TASK :: Gather all lines in the records below that include the word "Provenance".

::::::::

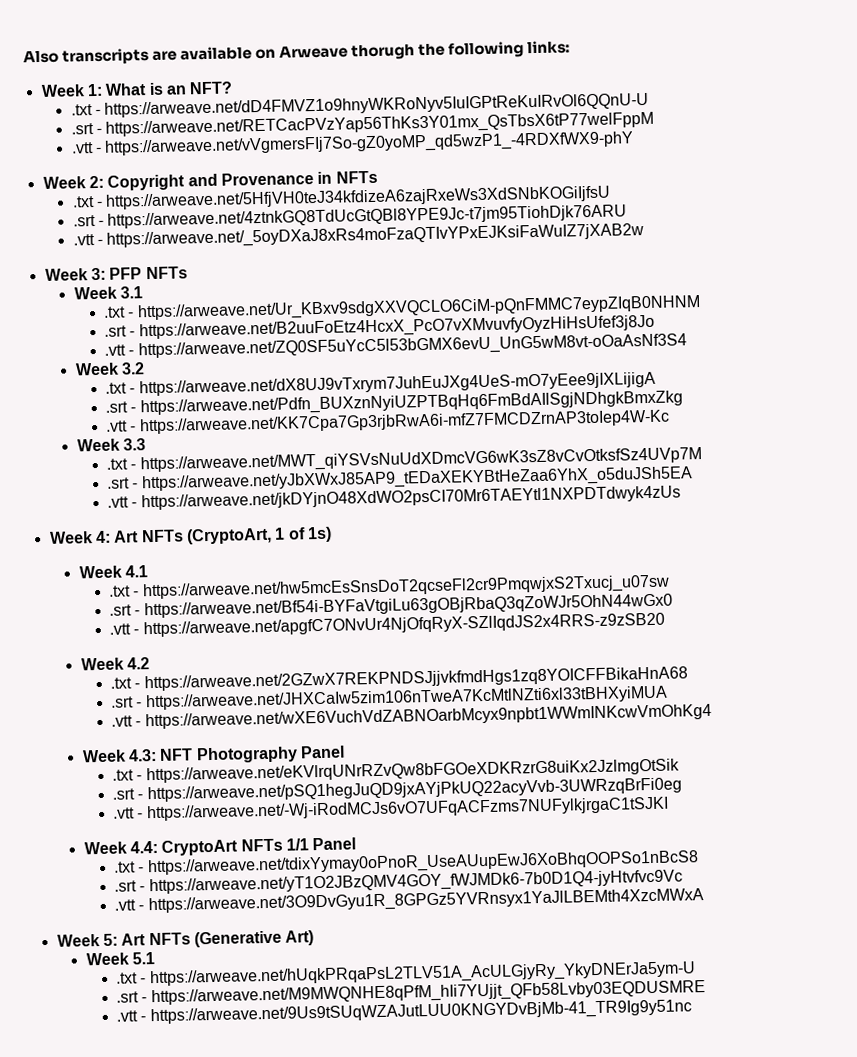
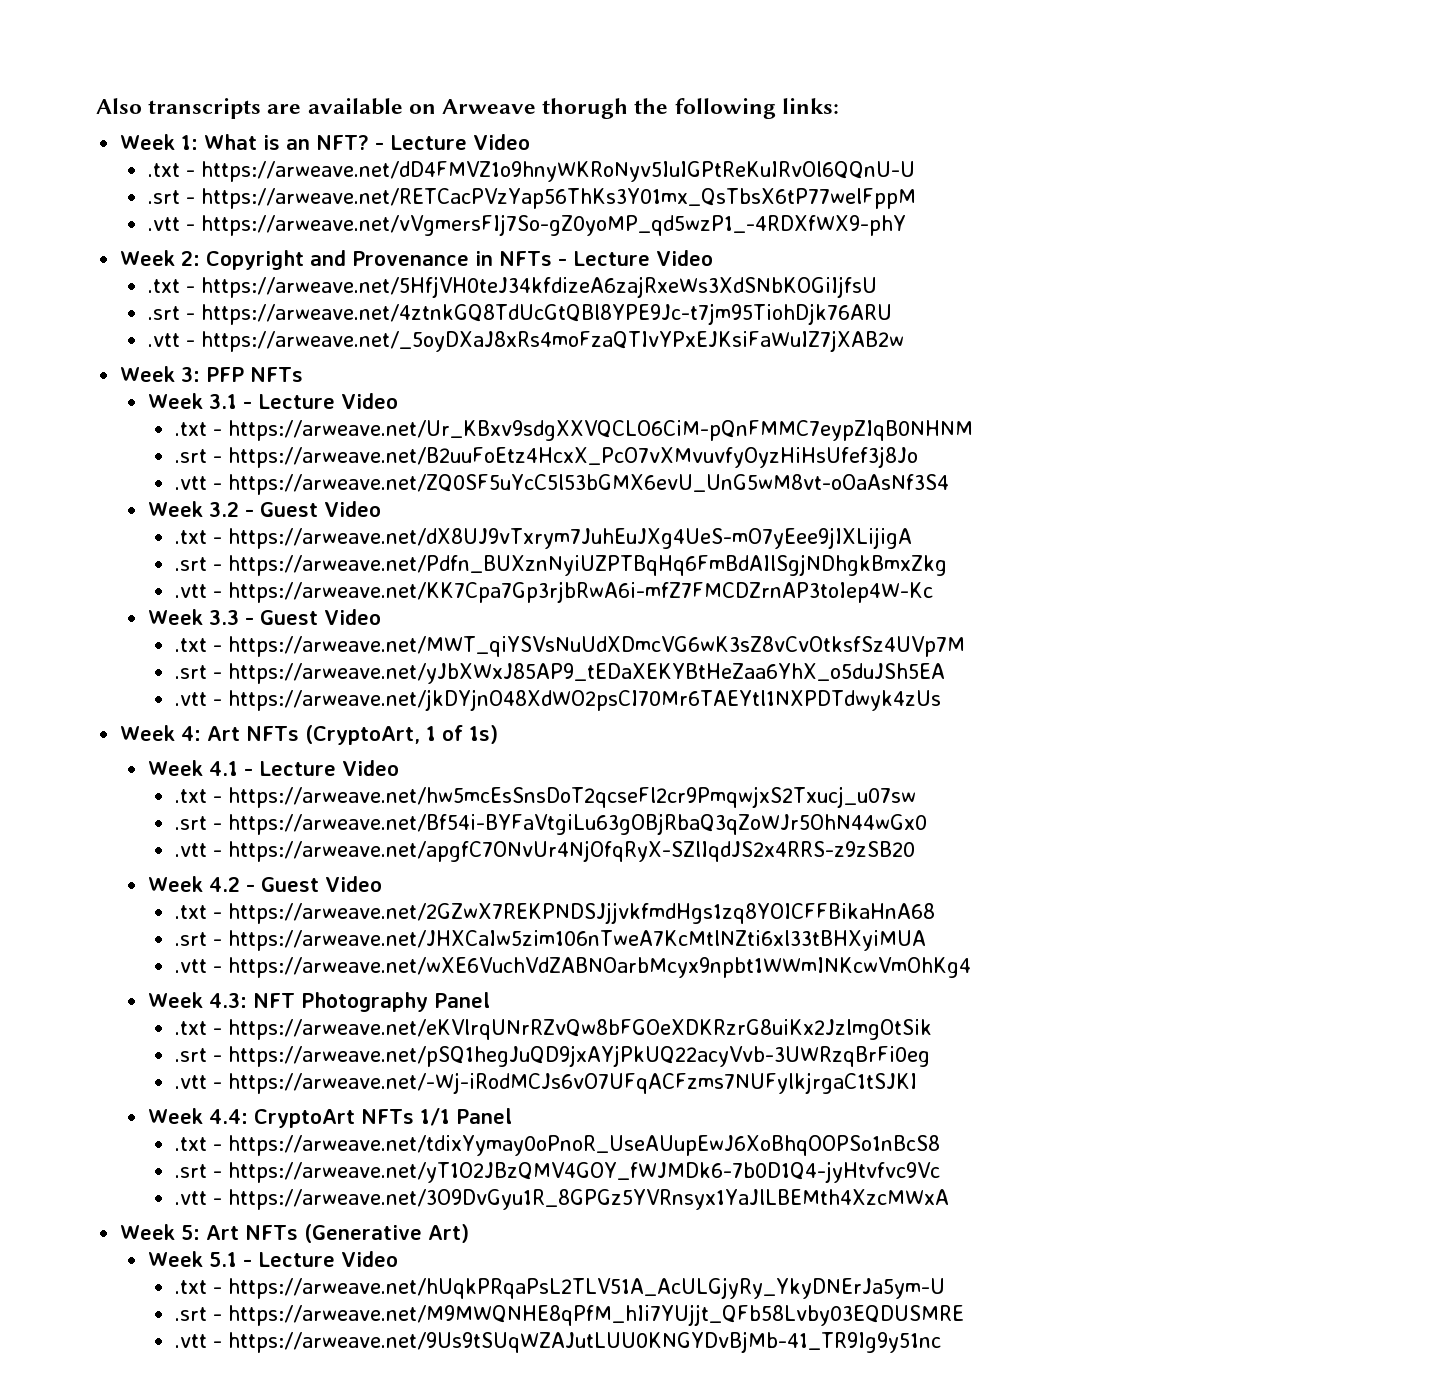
- Week 1: What is an NFT?
+ Week 1: What is an NFT? - Lecture Video
- Week 2: Copyright and Provenance in NFTs
+ Week 2: Copyright and Provenance in NFTs - Lecture Video
- Week 3.1
+ Week 3.1 - Lecture Video
- Week 3.2
+ Week 3.2 - Guest Video
- Week 3.3
+ Week 3.3 - Guest Video
- Week 4.1
+ Week 4.1 - Lecture Video
- Week 4.2
+ Week 4.2 - Guest Video
- Week 5.1
+ Week 5.1 - Lecture Video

::::::::

TASK RESPONSE ::
- Week 2: Copyright and Provenance in NFTs
+ Week 2: Copyright and Provenance in NFTs - Lecture Video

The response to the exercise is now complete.